The immune system’s core function is antibody production. Immunoglobulins — the technical name for antibodies — are produced by specialised white blood cells and released into the bloodstream, where they patrol continuously for foreign threats. When a pathogen is detected, immunoglobulins bind to it, flag it for destruction, and initiate the cascade of immune responses that neutralises the infection.
In patients with immune deficiency disorders, this system fails at one or more points. The failure may be quantitative — insufficient immunoglobulins produced. It may be functional — immunoglobulins produced but unable to bind effectively to pathogens. Or it may be near-total — a body that produces almost no protective antibodies at all.
The result, regardless of the specific failure mechanism, is a profound vulnerability. Pneumonia. Sinusitis that never fully resolves. Ear infections that cycle without end. Bronchiectasis from accumulated lung damage. And for many patients, years spent in a pattern of infection, treatment, and incomplete recovery before the underlying immune deficiency is even correctly diagnosed.
Immunodeficiency infusion therapy interrupts that pattern at its root. Rather than treating individual infections as they arise, it maintains the antibody levels the body cannot sustain independently — building a persistent baseline of immune protection that changes the patient’s clinical trajectory fundamentally.
The Conditions KabaFusion Treats
KabaFusion’s immunodeficiency infusion therapy programme serves patients across the complete spectrum of primary and secondary immune deficiency diagnoses — with every treatment plan built individually, in collaboration with the patient’s treating immunologist.
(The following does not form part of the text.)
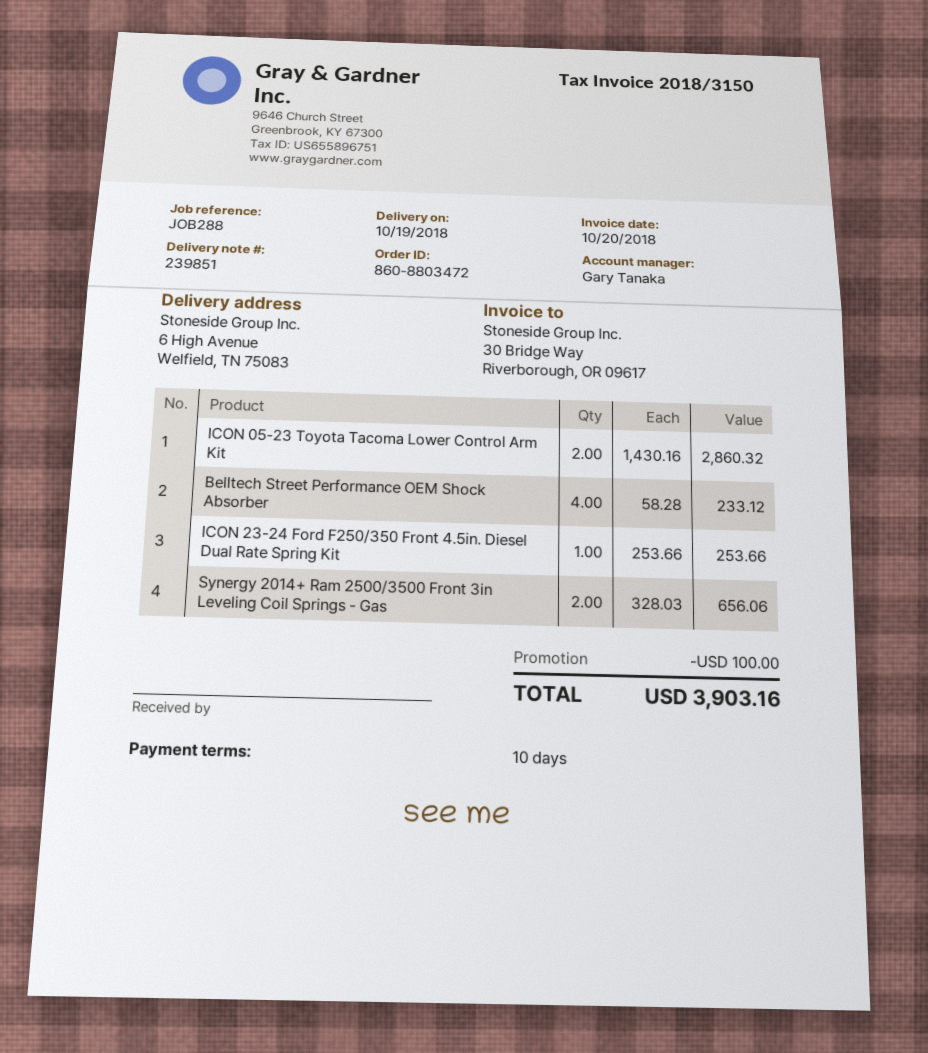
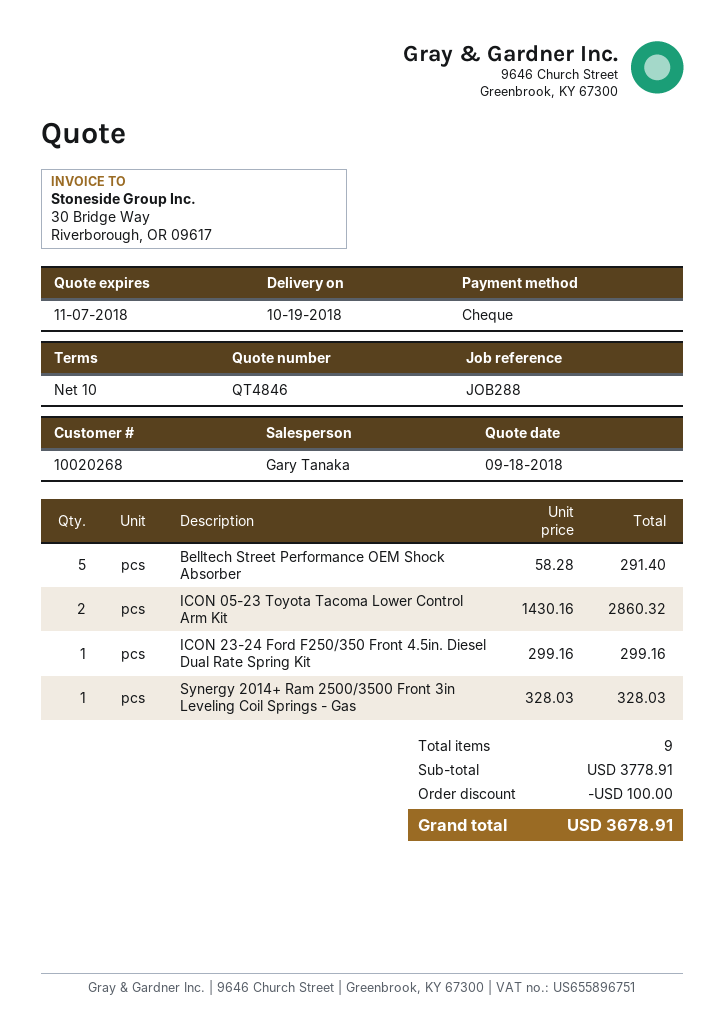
Belltech Street Performance OEM Shock Absorber: 4 x 58.28 = 233.12 -> 5 x 58.28 = 291.40
ICON 23-24 Ford F250/350 Front 4.5in. Diesel Dual Rate Spring Kit: 1 x 253.66 = 253.66 -> 1 x 299.16 = 299.16
Synergy 2014+ Ram 2500/3500 Front 3in Leveling Coil Springs - Gas: 2 x 328.03 = 656.06 -> 1 x 328.03 = 328.03
total: 3903.16 -> 3678.91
Primary Immunodeficiency — From the Beginning
Primary immunodeficiency disorders are genetic. Present from birth and inherited through variations in the genes responsible for building immune system architecture, they represent more than 450 distinct diseases — each defined by a different specific failure in the immune response.
The conditions most commonly treated through KabaFusion’s immunodeficiency infusion therapy programme include Common Variable Immunodeficiency, the most frequently diagnosed primary immunodeficiency in adults. X-Linked Agammaglobulinemia, a severe form of antibody deficiency affecting males. Specific Antibody Deficiency, in which patients cannot mount responses to specific types of pathogens. Hyper IgM Syndrome, characterised by normal or elevated IgM but severely deficient other immunoglobulin classes. And Selective IgA Deficiency presenting with recurrent infections, the most common primary immunodeficiency overall.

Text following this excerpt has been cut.